Paris is the capital of flings, a breeding ground for affairs of every colour. Particularly in high society, the lover is practically an institution. Former President Mitterand wasn’t the only one to have an informal second wife. Lady killer Dominique Strauß-Kahn was just the tip of the iceberg. Parisians don’t separate, they smile and lie and put up a pretence. Huge posters in the Metro nonchalantly advertise a website for adulterous adventures., Then there is also those who will ask you during your first glass of red wine whether you might like to accompany them to a swinger party. Or, those who after three words during an after-work cocktail will enquire whether you’ll be ending the night at your place or theirs.
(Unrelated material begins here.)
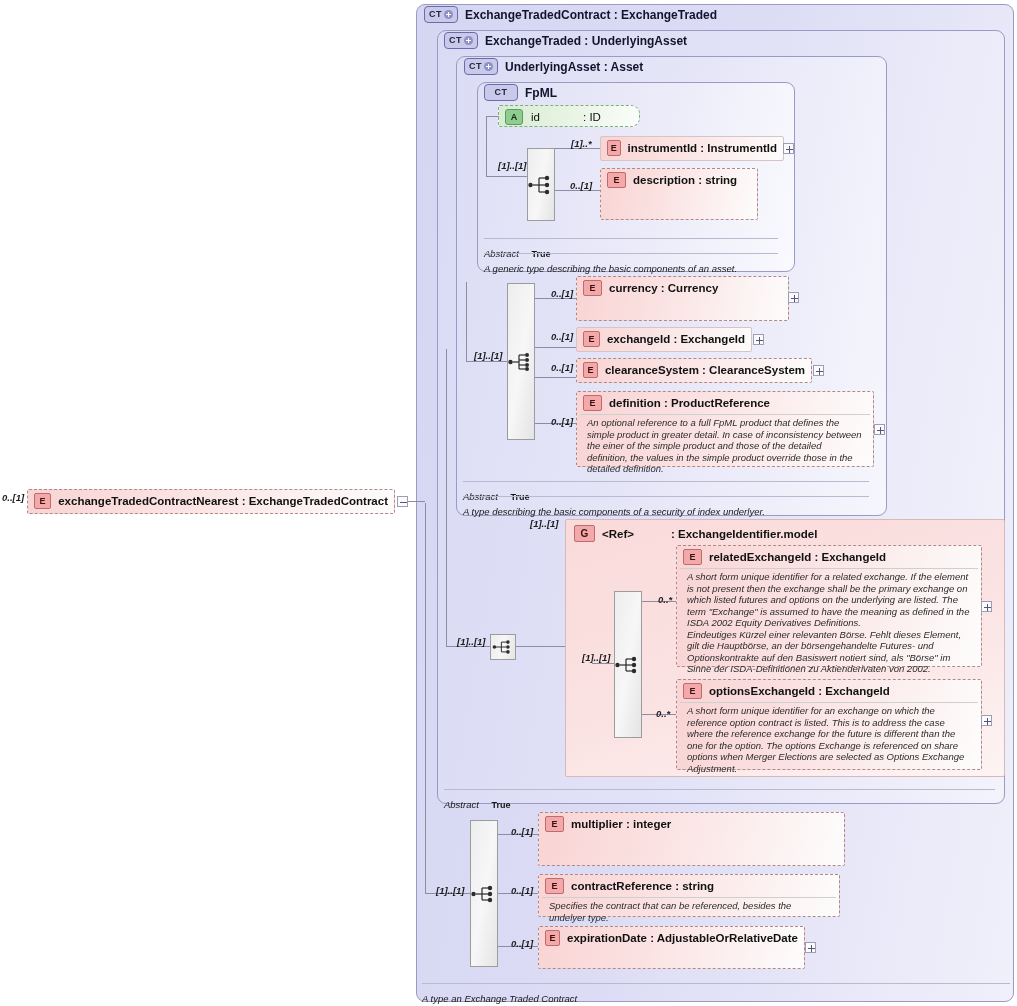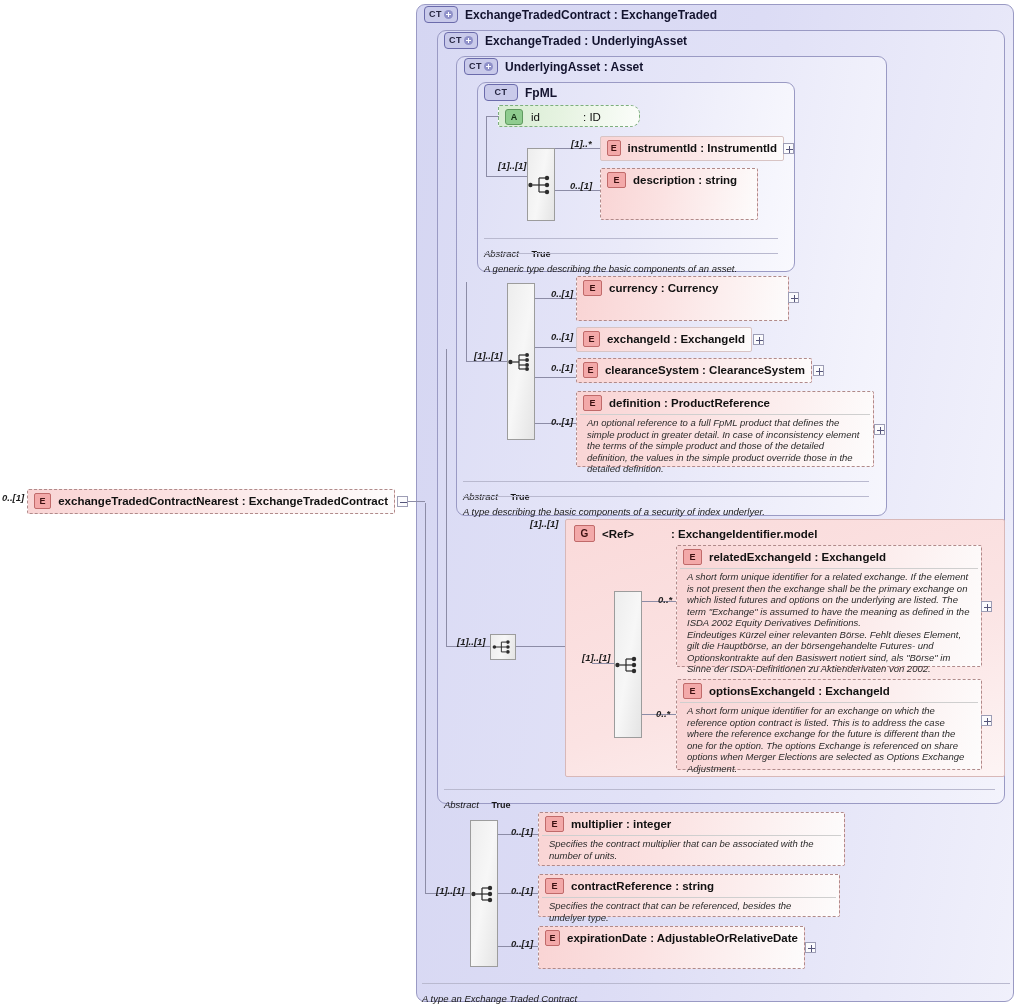"An optional reference to a" div.node-doc { text: element the terms -> between the einer }
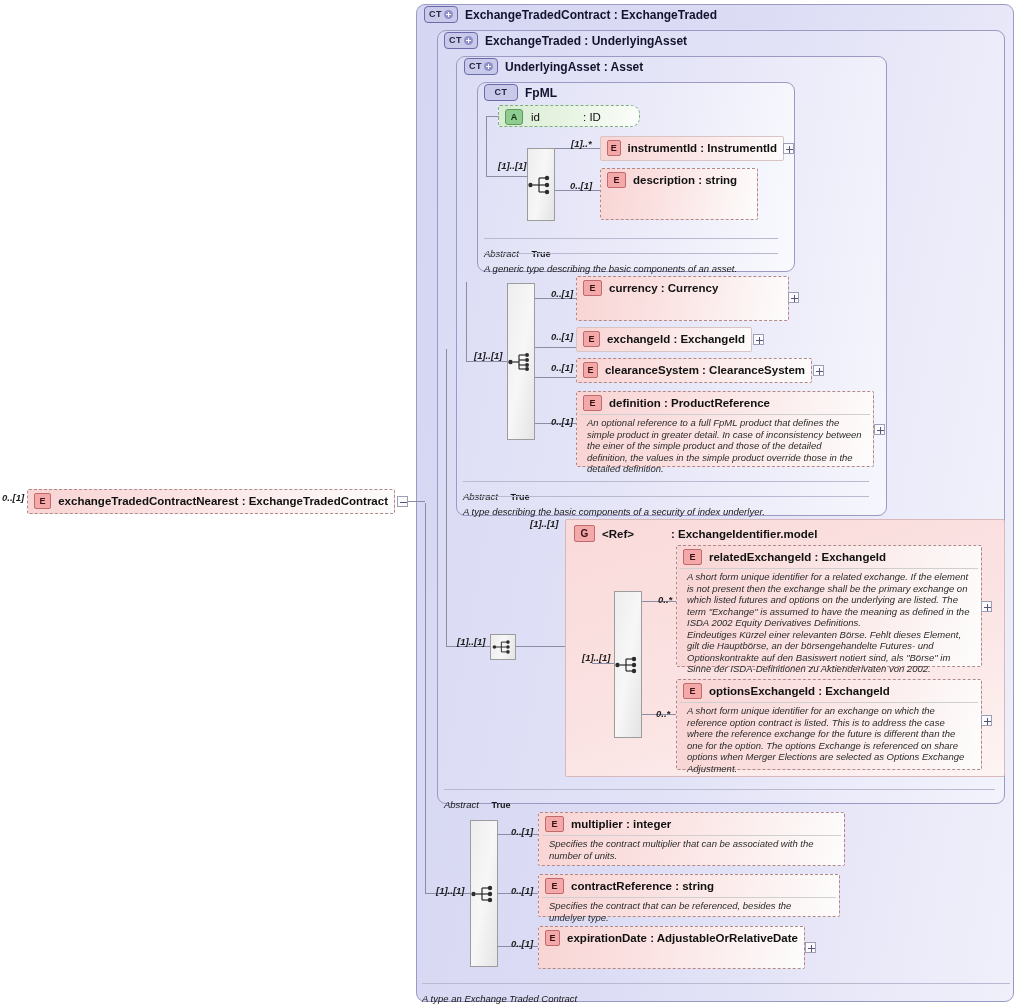"Specifies the contract multiplier that" div.node-doc { html: <div>Specifies the contract multiplier that can be associated with the number of units.</div> -> none }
And, whilst you are still rushing to down your Margarita, they’ve already moved on to their next sure-fire conquest. There are others who will send group emails to all the women in their address book whom they’d like to go out with at night. What a shame when they forget to hide the other “chéries” as blind carbon copies. Incidentally, it took five years until I was strolling through the city of love hand in hand – with a Frenchman. Plus, it took three years until he was “fully cooked”.